Health Justice Initiative wants details of state’s plan to get Covid-19 vaccine to SA
(Photo: EPA-EFE / Wu Hong)

The Health Justice Initiative is awaiting a response from the government to a letter that requests details of the state’s plan to make sure all people who need the Covid-19 vaccine will have access to it.

The Health Justice Initiative (HJI) has written to the Minister of Cooperative Governance and Traditional Affairs, Dr Nkosazana Dlamini Zuma, Minister of Health Dr Zweli Mkhize and the head of the National Disaster Management Centre (NDMC), Dr Mmaphaka Tau, asking for the “development of a plan to ensure affordable access to and equitable allocation of Covid-19 vaccines”.

The organisation is a dedicated public health and law initiative addressing the intersection between racial and gender inequality with a special focus on access to life-saving diagnostics, treatment and vaccines.

In its letter, the HJI raises concerns on whether the NDMC has a plan in place regarding equitable distribution of a vaccine once one is finalised. It says, according to Section 19(a) of the Disaster Management Act:

“The National Centre is accordingly the body mandated by statute to ensure  South Africa has a coordinated and effective strategy to respond to a disaster. The affordable, equitable and transparent access to vaccines within the context of Covid-19 falls squarely within this mandate. Accordingly, the National Centre and all relevant institutional role-players responsible for managing this disaster are responsible for the development of disaster management plans and  strategies for the affordability and allocation of vaccines.”
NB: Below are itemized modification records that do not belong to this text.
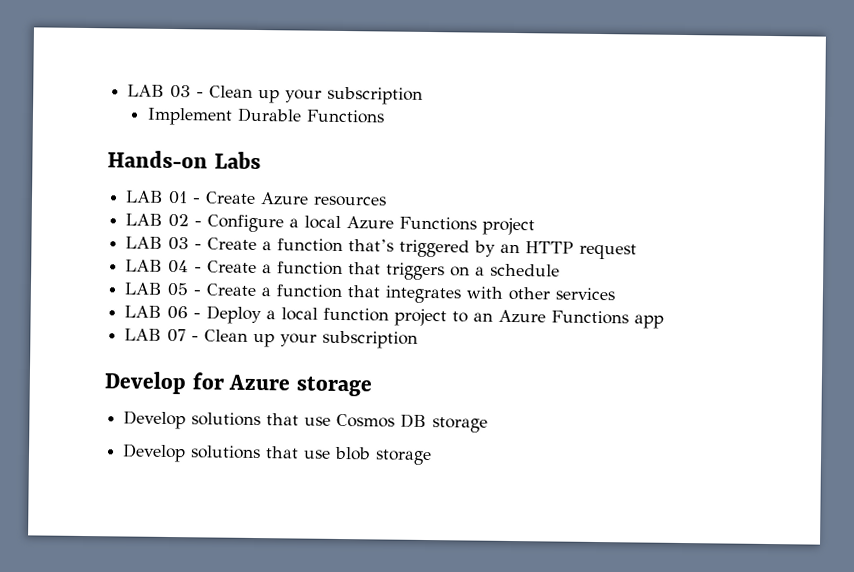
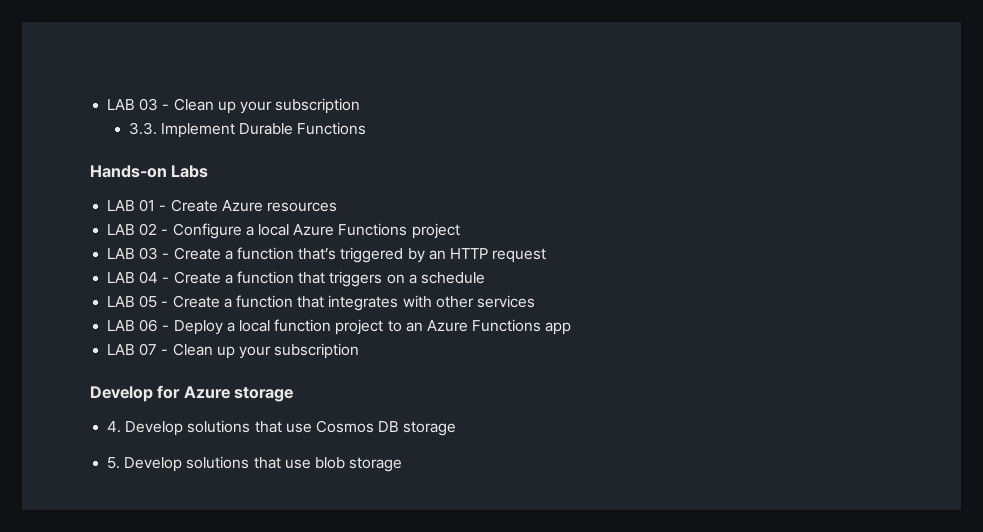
- Implement Durable Functions
+ 3.3. Implement Durable Functions
- Develop solutions that use Cosmos DB storage
+ 4. Develop solutions that use Cosmos DB storage
- Develop solutions that use blob storage
+ 5. Develop solutions that use blob storage

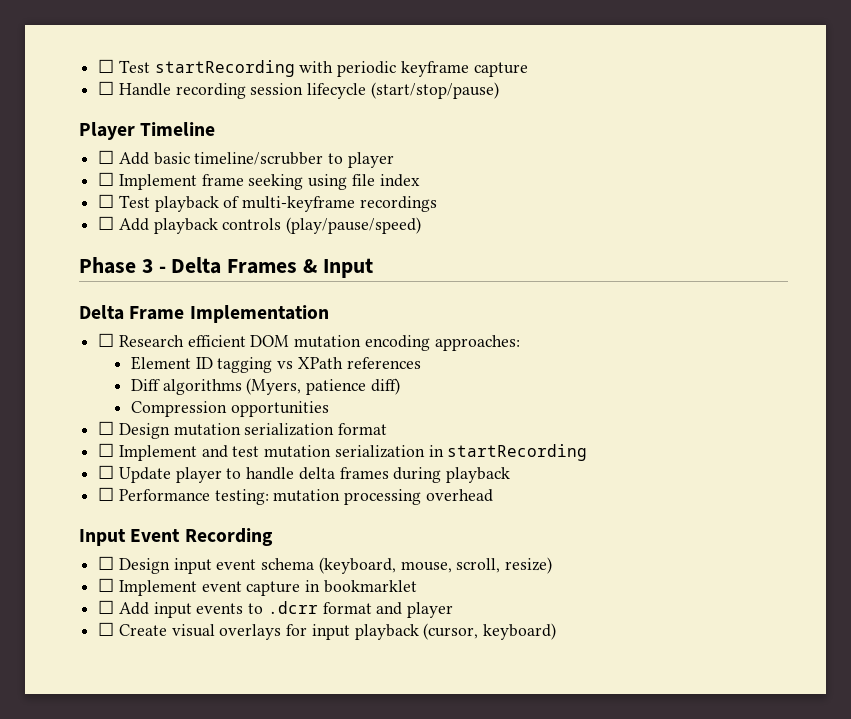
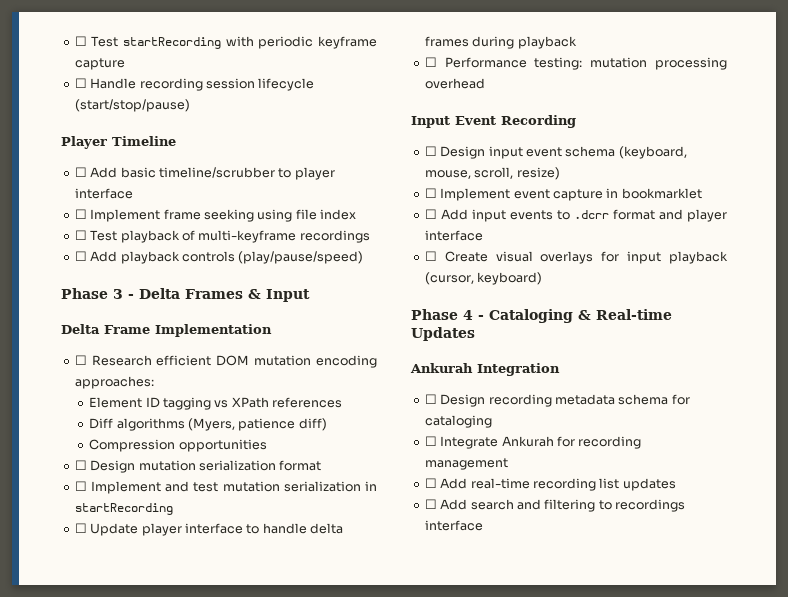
- ☐ Add basic timeline/scrubber to player
+ ☐ Add basic timeline/scrubber to player interface
- ☐ Update player to handle delta frames during playback
+ ☐ Update player interface to handle delta frames during playback
- ☐ Add input events to .dcrr format and player
+ ☐ Add input events to .dcrr format and player interface
+ Phase 4 - Cataloging & Real-time Updates
+ Ankurah Integration
+ ☐ Design recording metadata schema for cataloging
+ ☐ Integrate Ankurah for recording management
+ ☐ Add real-time recording list updates
+ ☐ Add search and filtering to recordings interface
The HJI cites concerns about a potential vaccine’s distribution to vulnerable developing countries such as South Africa. While South African President Cyril Ramaphosa is one of 140 global leaders calling for all Covid-19 diagnostics, treatments, and vaccines to be treated as “public goods” and called for a “people’s vaccine” that is free of charge, there are concerns about whether this will in fact happen.

Head of the HJI, Fatima Hassan said it was imperative that global leaders re-assert their authority and not let large profit-driven pharmaceutical companies dictate who would have access to the vaccine.

The organisation is asking key questions, including:

  • Has the NDMC developed guidelines concerning the development, review and updating of disaster management plans which deal with access to and allocation of vaccines?
  • Is there a plan to budget and prioritise vulnerable groups and key populations in relation to access to and allocation of vaccines?
  • Which specific institutions and national organs of state have been identified as the key institutional role-players involved in disaster management, which would be required to develop vaccine access and allocation plans as part of their disaster management plans and strategies?
  • What specific steps have been taken by the NDMC to assist with the coordination and implementation of these plans if/when they are developed?

The HJI said that should the plans come into effect it would like access to copies of the plans in the interest of public accountability and transparency.

Hassan said that the government had not yet responded to the letter, in which the HJI asked for a response by close of business on Monday 30 November. She said while the HJI understood that the government was probably inundated with requests for information, given that this was a matter of great public importance, the initiative would have at least hoped for an acknowledgement of receipt.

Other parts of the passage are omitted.